La proposta, con la scusa demagogica di combattere nero e fare cassa, di aumentare la tassazione sul bticoin a 42% è segno di forte ignoranza della materia da parte del legislatore e dell’Agenzia delle Entrate, come sottolineato da Stefano Capaccioli: “Nulla importa se l’Unione Europea, i vari enti regolatori sovrannazionali, il Parlamento Europeo, abbiano dato indicazioni o nozioni. In effetti, alcuni paesi notoriamente “paradisi fiscali”, quali Francia e Germania, stanno cercando di attirare (e riescono a farlo) i principali attori sia quali exchanger ed emittenti di e-money token. Altri paesi più “canaglia” (Germania, Portogallo e Slovenia) detassano, addirittura.”
Per ulteriori approfondimenti è bene leggere Una lettera aperta al MEF e al Governo sulla tassazione delle plusvalenze per le criptovalute: “L’aumento nel 2025 dell’imposta sostitutiva sulle plusvalenze cripto al 42%, dal 26% usuale per le rendite finanziarie, sarebbe fiscalmente discriminatorio e quindi iniquo, probabilmente anche incostituzionale. Violerebbe, infatti, i principi più basilari di equità fiscale e di uguaglianza introducendo una distinzione tra gli investimenti diretti in cripto-attività, tassati al 42%, e gli investimenti indiretti tramite fondi d’investimento (ETF, ETP, ETC, ecc.) e strumenti derivati che rimarrebbero al 26%. Inoltre, la scarsa propensione al risparmio dei giovani è oggetto di continui interventi di educazione finanziaria. La lontananza fra il mondo degli intermediari finanziari e i nativi digitali non aiuta: le cripto fanno invece parte del mondo di questi ultimi che ci investono i loro risparmi. Ha senso colpire lo strumento di investimento privilegiato dalla loro generazione?”

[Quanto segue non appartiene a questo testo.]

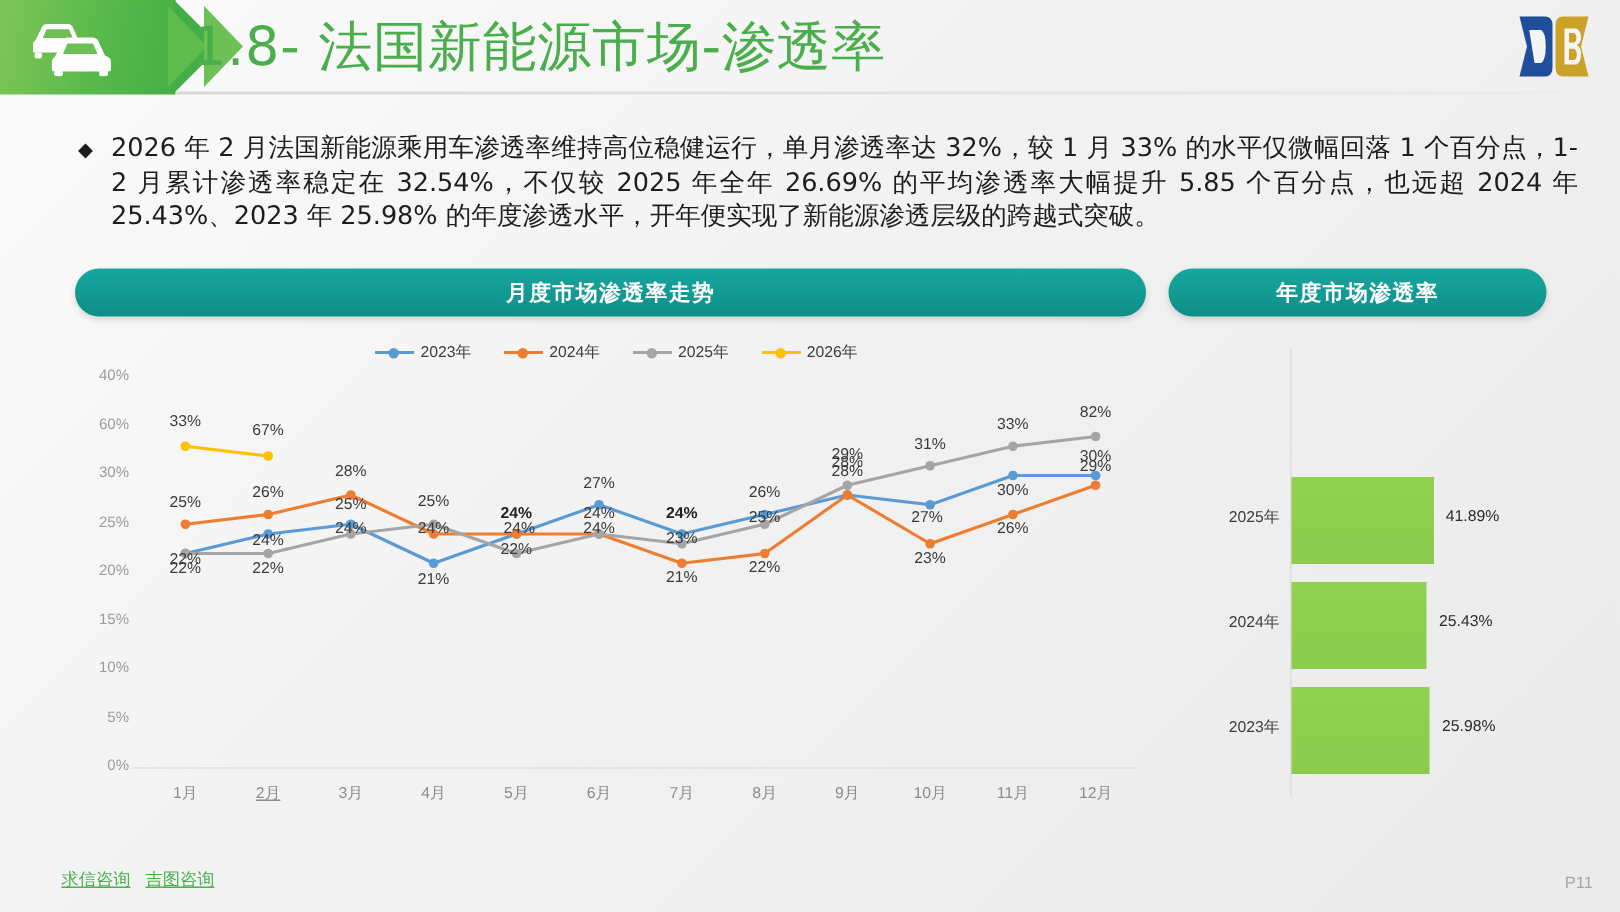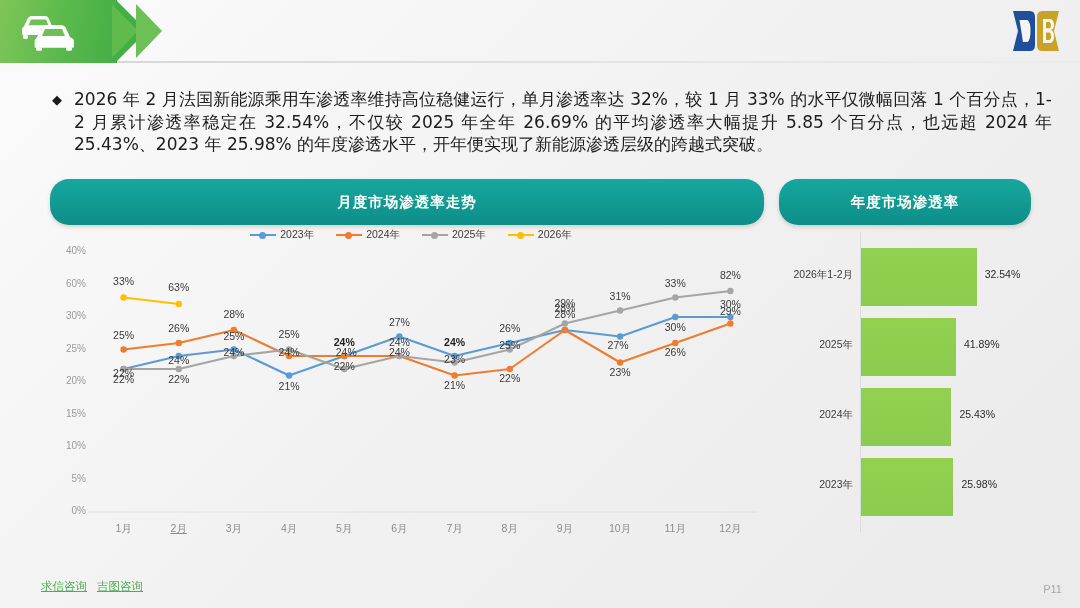"1.8- 法国新能源市场-渗透率" div.hdr-title { html: none -> <div>1.8- 法国新能源市场-渗透率</div> }
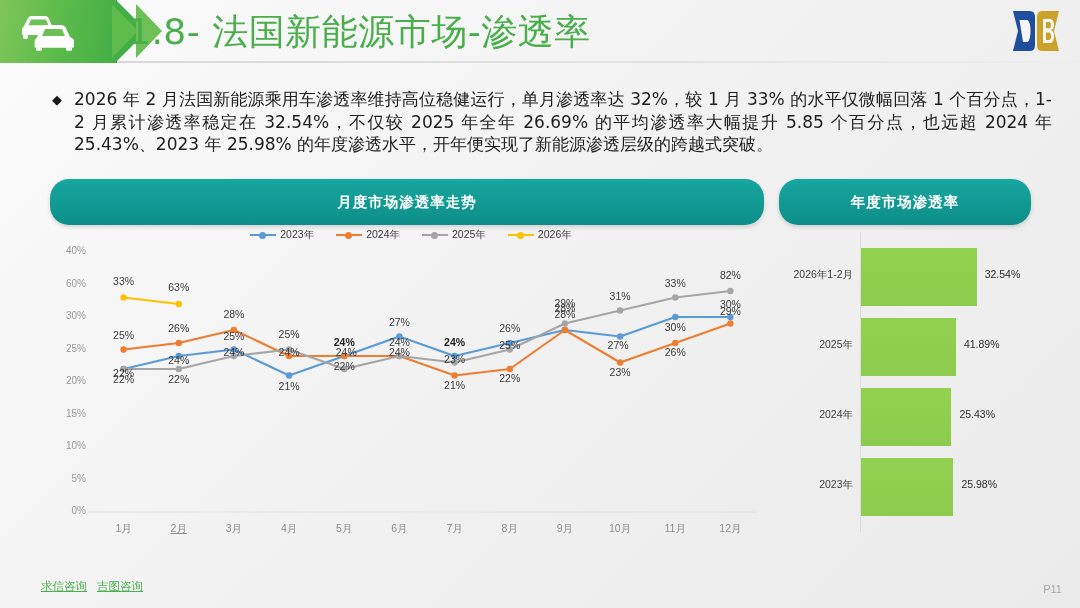"月度市场渗透率走势" .ptitle { height: 46px -> 32px }
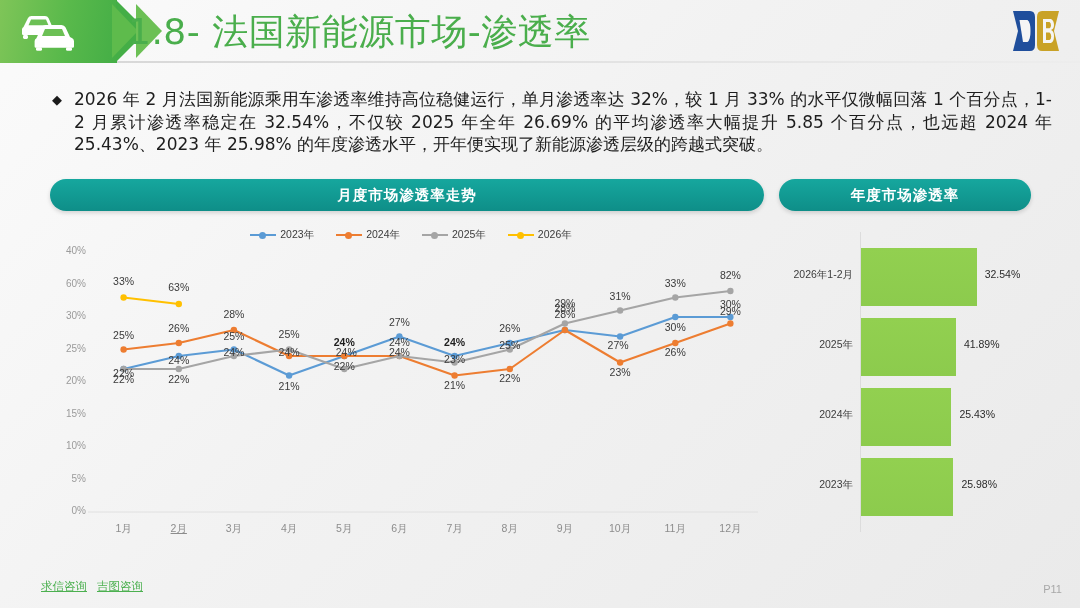"2026年1-2月" div.bar-row { html: <div> <div>2026年1-2月</div> <div></div> <div>32.54%</div> </div> -> none }
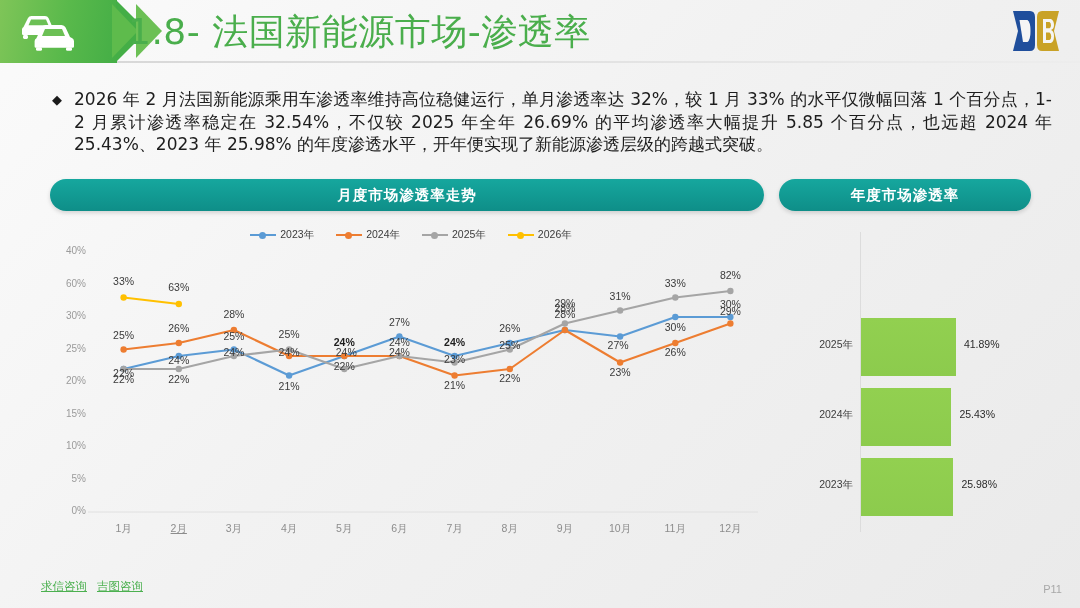"63%" div.dlabel { text: 63% -> 67% }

Come se ne esce? L’Italia ha un alto patrimonio privato che andrebbe convertito in investimenti nell’economia reale, con un introito fiscale maggiore per un aumento dei redditi da lavoro e di impresa ( = maggiori consumi, maggiore domanda interna, maggiore crescita del pil) e meno da redditi da capitali. La tassazione dei patrimoni è pura utopia, quella delle rendite finanziarie legate a criptovalute o dei redditi che vanno all’estero vede difficoltà e ostacoli pragmatici difficilmente superabili. Il fisco dovrebbe incoraggiare il contribuente, soprattutto quello più facoltoso, a trasformare il patrimonio reale immobiliare e finanziario in investimenti in economia reale che, anche se tassati di più, comunque più remunerativi per la massa degli introiti (a patto di agevolazioni fiscali per chi aderisse alla “transizione patrimonio-reddito”).
Quindi incentivi fiscali per chi trasformi il patrimonio in flussi di reddito per la collettività, potrebbe essere una soluzione. E se lasciassimo la questione in mano all’AI che soluzioni potrebbe proporre, per avere maggiori introiti fiscali per lo stato? Per ora accontentiamoci dell’intelligenza artigianale del fisco.